Daha önce birçok konuda bu cümleyi kurmuşuzdur!
Birçok yazımızda kullanmışızdır!
Ülkemizin ve bölgemizin sorunlarını anlatmak için rahatlıkla söylenebiliriz!
Böyle gelmiş böyle gider mesajı vermenin ötesinde çaresizliği barındıran anlamıyla çok net özetlemeler yapar bize…
Kadın cinayetlerinden terör cinayetlerine…
İş kazalarından(cinayetlerinden), maden facialarına(cinayetlerine)…
Kaza ya da facia kendini aklamaya çalışan sorumluların kullanmak istedikleri kelimeler aslında!

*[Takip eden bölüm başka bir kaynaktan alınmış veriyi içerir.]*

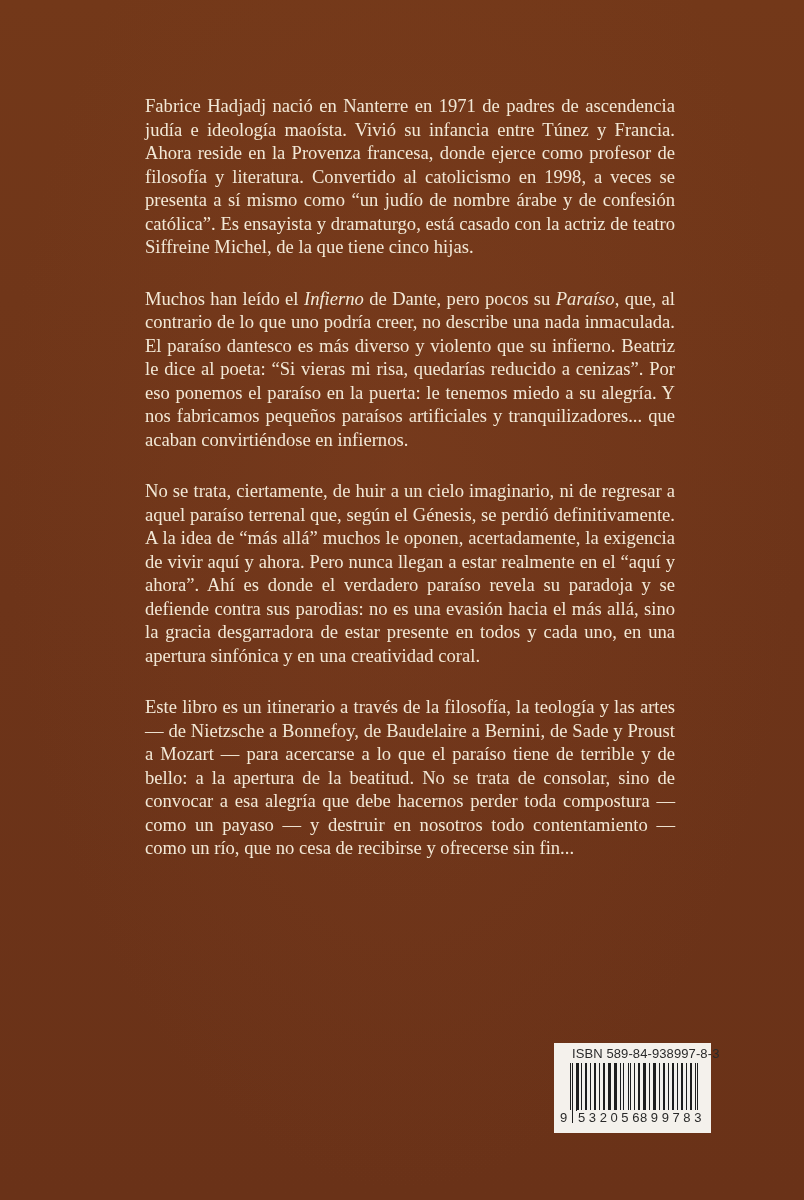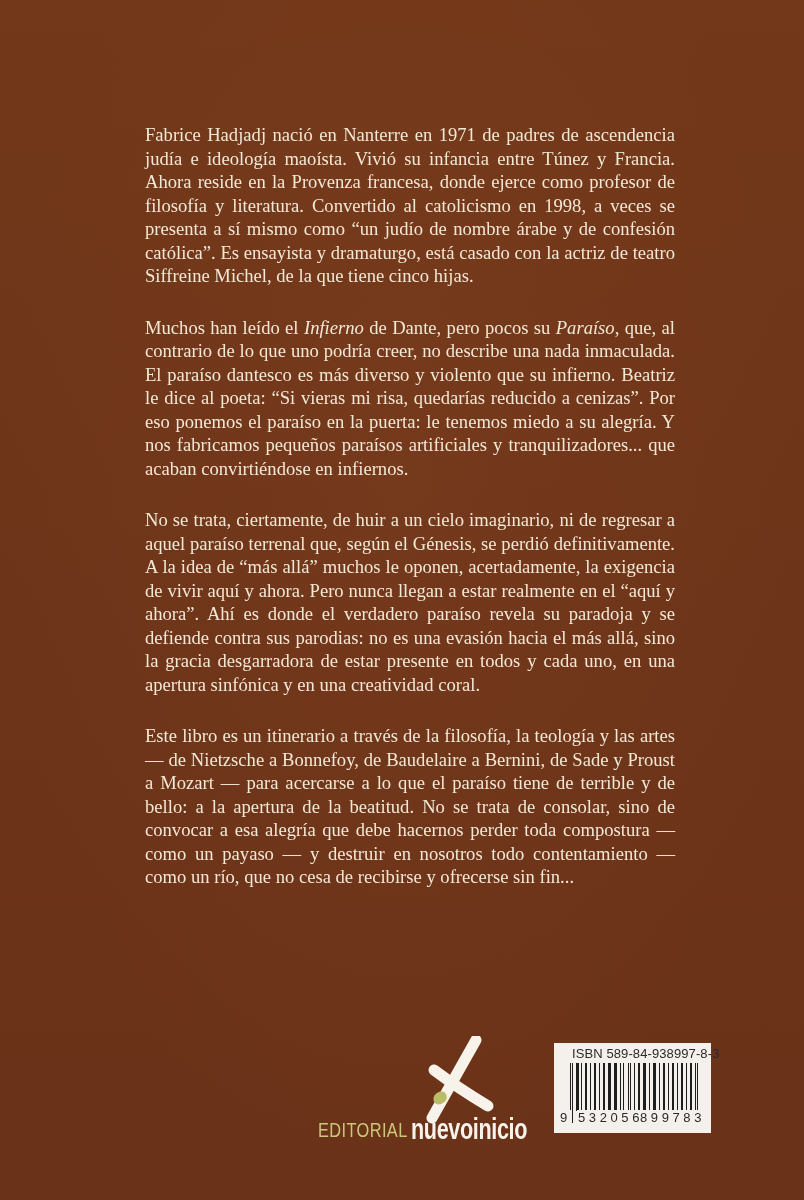"Fabrice Hadjadj nació en Nanterre" .blurb { margin-top: 29px -> none }
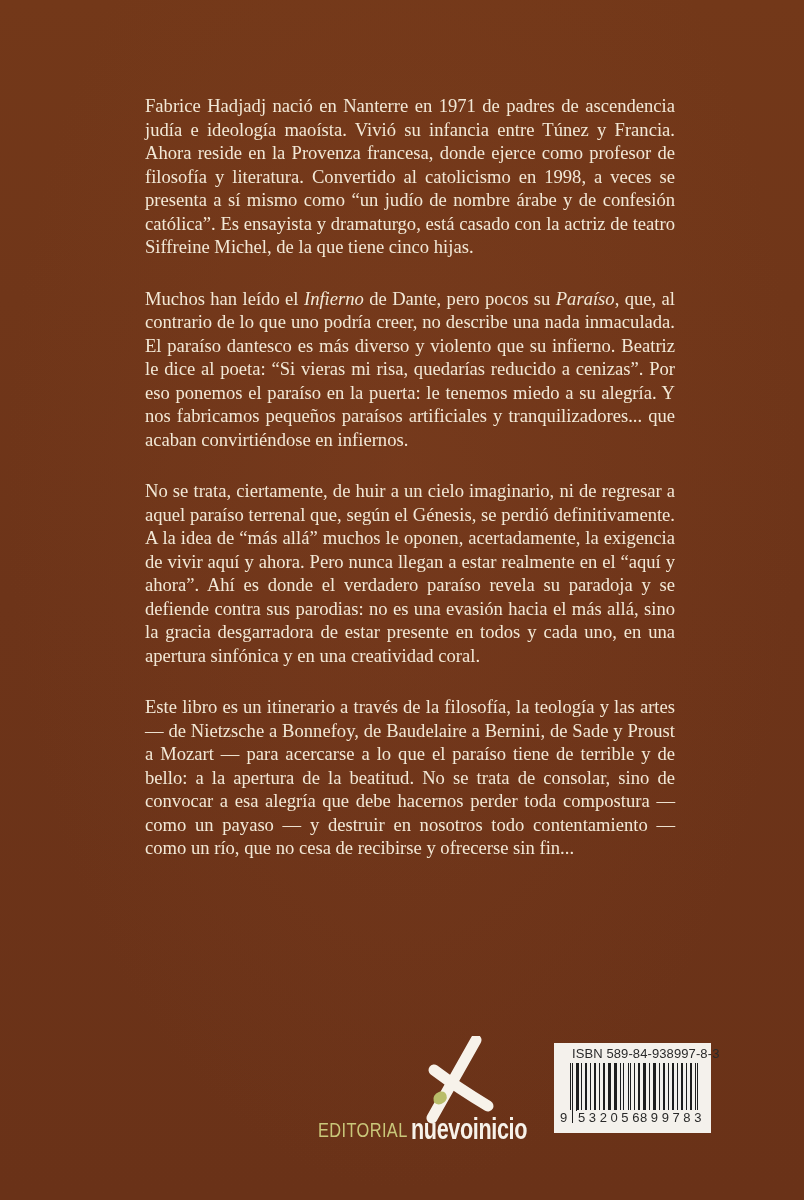"EDITORIAL" div.logo { html: <div> <svg> <path></path> <path></path> </svg> <div></div> <div>EDITORIAL</div> <div>nuevoinicio</div> </div> -> none }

Doğrudan cinayet olarak adlandırmak gerekir sorumluların sıyrılamaması için!
Mesela bütün maden cinayetleri diyebiliriz ilk olmadığı gibi son da olmayacağını bilerek.
Ölen canların ardından daha ölecek olanları da bilmenin acısını hissettiğimiz için!
Ve ondan sonrakilerin de…
Bunun değişmesinin aslında çok kolay olduğunu bilmemize rağmen değiştirememenin acısıyla birlikte!
Çok üzülerek, içimiz parçalanarak…
Tüm medya organlarında dramatize edilerek sunulan duygusal haberler eşliğinde ölen canlarımızın yakınlarının feryatlarını dinleyerek…
İlk değil son da olmayacak maalesef!
Engellemek imkansız olduğu için değil!
Gerekli tedbirleri almak zor olduğu için değil!
İnsanları eğitmek güç olduğu için değil!
Sorumluları bu işin kaderinde var dediği için son olmayacak.
Engelleyecek tedbirleri almak yerine şehitlik hamaseti yapıldığı için son olmayacak.
Sorumluları cezalandırmak yerine ağıtlar yakıldığı için son olmayacak.
O madeni denetleyen devlet yetkilisinin yetkisi elinden alınmadığı için son olmayacak.
Denetleyen yetkilinin amiri sorumlu görülmediği için son olmayacak.
Denetleme birimini en başındaki müdür sorumlu görülmediği için son olmayacak.
Kurum, ilçe, il hatta merkezi yönetimden sorumlular bedel ödemediği için son olmayacak.
Sadece teknik değil siyasi sorumluların da hiçbir bedel ödemedikleri için son olmayacak.
İnsanları avutarak ve teselli ederek her sorunun üstesinde geleceğine inanan yönetim anlayışından dolayı son olmayacak.
Sorunun en önemli ayağı bedel ödemek aslında ama sadece onunla da sınırlandırılamaz elbet!
Bir de sosyolojik boyutu var:
Bireysel olarak yeterli eğitimi almamış olmamızın verdiği güven duygusu…
Bu duyguyla birlikte oluşan bir şey olmaz hissi…
Sorunu görüp dile getirsek bile ekonomik çaresizliklerin itelediği zorunluluklar…
Ekmek davası, gelecek kaygısı, çocuklarınızın ihtiyaçları…
Mecburen, her şeye rağmen kabul etmek ve çalışmak zorunda kalan insanlarımız…
Kendini sorumlu hissetmeyen ve sebep olduğu sorunların bedelini ödemeyen yöneticiler ise bu zorunluluklardan faydalanılmasına izin veriyor doğal olarak.
Neyin karşılığında peki?
Tamam, her zaman bir karşılığı da olmayabilir.
O zaman da yetkin olmadığı mevkiye bir takım ilişkilerini kullanarak gelen ve yaptığı işin hakkını bilmeyen sorumsuz insanlar çıkıyor karşımıza.
O zaman ne diyelim?
Aynı şeyleri yaparak farklı sonuçlar bekleyemeyeceğimize göre!
Maalesef ilk değil, son da olmayacak!